Selon une enquête de terrain menée par Médecin sans Frontière (MSF), le conflit toujours en cours cause de nombreuses perturbations dans le système de santé afghan, contrairement à ce que semble affirmer les discours « lénifiants » des autorités de Kaboul.
Au cours des 12 derniers mois, 19 % des patients, ont eu un de leurs proches qui est décédé faute d’accès aux soins. Environ 29 % des patients, ou un membre de leur famille, ont subi des violences sur la même période tandis que près d’une personne sur quatre a perdu un proche à cause de violences causées par la poursuite du conflit armé dans une grande majorité des cas. Le nombre de personnes traitées pour des blessures par balles ou armes blanches a augmenté de 60 % en 2013.
MSF de plus en plus sollicité
« Il y a des études mortalités qui montrent des améliorations dans le pays, explique au « Quotidien » le Dr Catherine Van Overloop, responsable médical pour les opérations de MSF en Afghanistan, mais nous avons vu en un an un doublement du nombre de patients dans nos établissements. Cela nous a poussés à nous demander si l’accès au soin dans les autres centres de santé du pays n’était pas dégradé par les violences qui ont fortement repris l’année dernière. » En 2013, les centres de soins gérés par MSF ont assuré 4 000 naissances et 900 actes chirurgicaux par mois.
L’enquête a été réalisée dans les quatre centres médicaux gérés ou assistés par l’organisation humanitaire depuis son retour dans le pays en 2009. Les quatre établissements sont un centre de traumatologie dans le nord du pays, à Kunduz, un hôpital provincial à Lashkar Gah dans le sud ainsi qu’une maternité dans l’est du pays et un hôpital à Kaboul. Pendant six mois, 800 patients ont été interrogés sur les blocages qui se sont dressés entre eux et les soins médicaux.
Les auteurs précisent bien que ces résultats ne sont issus que de quatre endroits bien précis, qui plus est des centres urbains, et ne peuvent donc être extrapolés à l’ensemble du pays. Ils donnent une bonne idée des difficultés qui y sont rencontrées. « Nous avons recueilli des témoignages auprès de gens vivant à la ville et qui ont pu atteindre l’hôpital, il y a donc un biais », estime Catherine Van Overloop, « c’est pourquoi, nous avons posé ces questions sur leurs familles, afin de réduire le biais ».
Une année charnière
Ce rapport intervient à un moment crucial : 2014 est en effet l’année où le gouvernement afghan soit prendre en charge lui-même la sécurité du pays. MSF a souhaité sortir ce rapport en réponse à l’auto satisfecit des autorités locales quant à l’amélioration de la qualité des soins depuis l’intervention militaire de 2002 et les investissements étrangers qui ont suivi.

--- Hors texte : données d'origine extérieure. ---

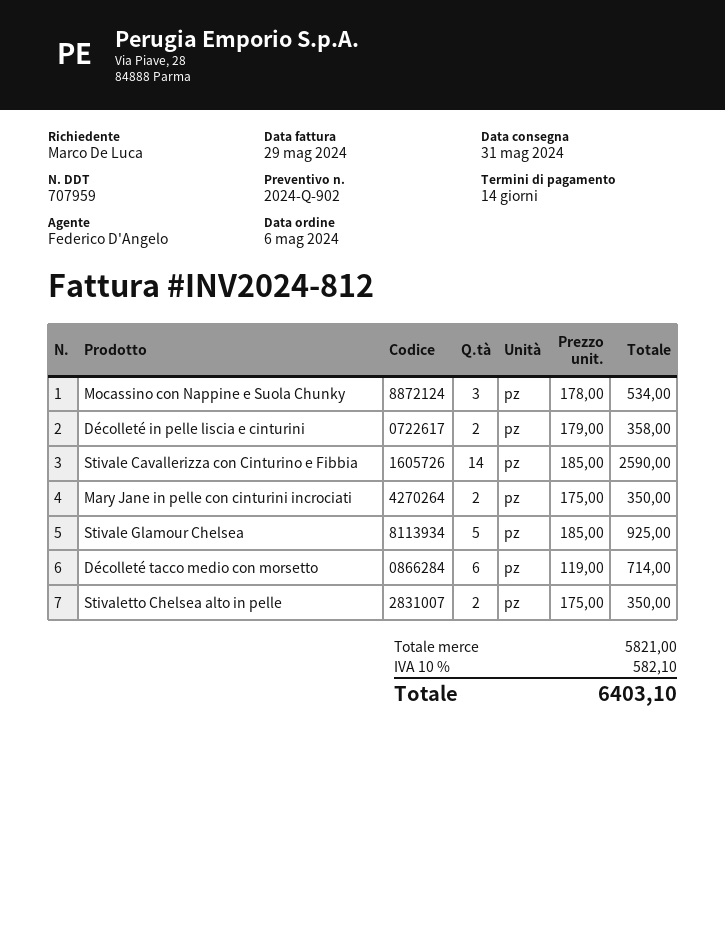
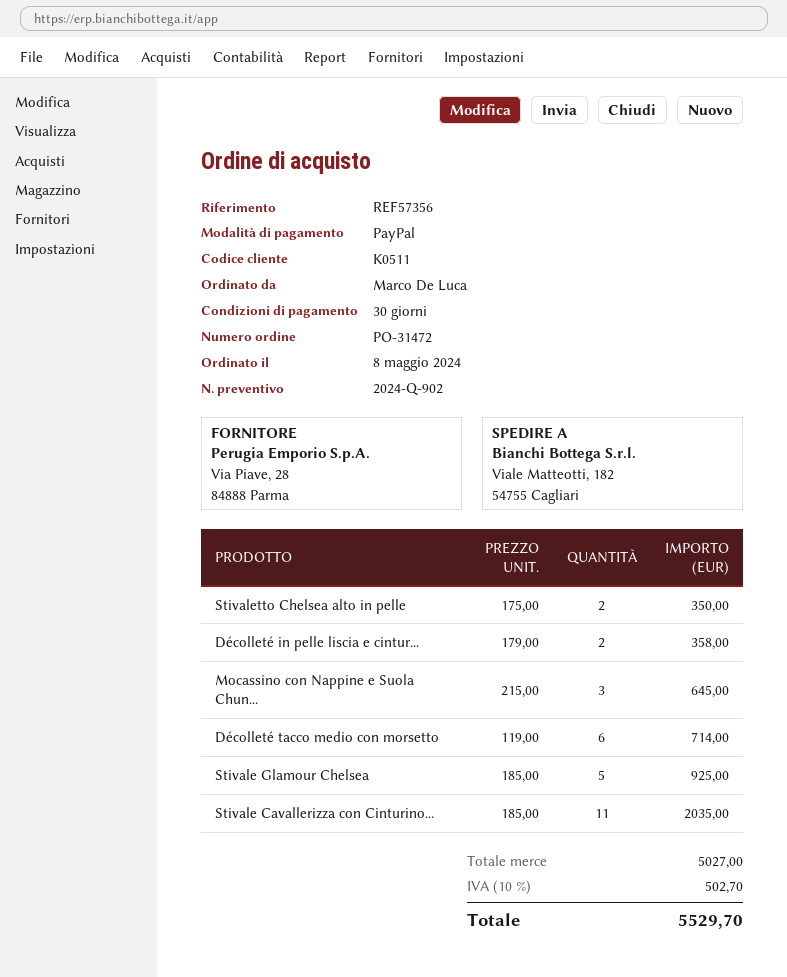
order date: 2024-05-06 -> 2024-05-08
payment terms: 14 days -> 30 days
Mocassino con Nappine e Suola Chunky: 3 x 178.00 = 534.00 -> 3 x 215.00 = 645.00
Stivale Cavallerizza con Cinturino e Fibbia: 14 x 185.00 = 2590.00 -> 11 x 185.00 = 2035.00
Mary Jane in pelle con cinturini incrociati: 2 x 175.00 = 350.00 -> none
subtotal: 5821.00 -> 5027.00
tax: 10% = 582.10 -> 10% = 502.70
total: 6403.10 -> 5529.70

« Des progrès ont indubitablement été faits, notent les auteurs du rapport, mais de nombreux besoins humanitaires non satisfaits sont encore négligés », s’alarment-ils. « Les troupes vont partir et les pays impliqués ainsi que les bailleurs de fond vont changer de stratégie pour se détourner de l’Afghanistan », prédit Catherine Van Overloop, qui rappelle que le système de santé afghan repose tout entier sur l’aide extérieure.
Insécurité permanente
Selon les estimations de l’organisation Afghanistan Analysts Network, la croissance économique, qui étaient de 10 % par an ces dernières années, est tombée à 3,1 % sous l’effet de la fin progressive de la présence étrangère, ce qui devrait aussi avoir un retentissement sur la santé publique afghane. Parmi les personnes qui ont éprouvé des difficultés pendant l’année écoulée pour accéder à un des établissements géré par MSF, 74 % ont été bloqués ou retardés par des combats, ou dissuadés de se déplacer par l’insécurité qui règne pendant la nuit.
Catherine Van Overloop raconte l’histoire de familles qui « ont dû veiller un de leur proche toute la nuit, en priant qu’il soit encore en vie au matin quand il redevenait possible de se déplacer ». D’autres facteurs sont mis en cause dans le rapport, et notamment l’éloignement géographique du centre de soin le plus proche, puisqu’une personne sur dix affirme avoir dû faire plus de deux heures de route, souvent dangereuses, pour atteindre l’établissement.
La région la plus sinistrée étant celle autour du centre de traumatologie de Kunduz, où 27 % des blessés graves ont été transportés par la route pendant plus de deux heures. MSF évoque enfin les problèmes de pauvreté : 44 % de leurs patients ont été contraints d’emprunter ou de vendre leurs biens pour se faire soigner.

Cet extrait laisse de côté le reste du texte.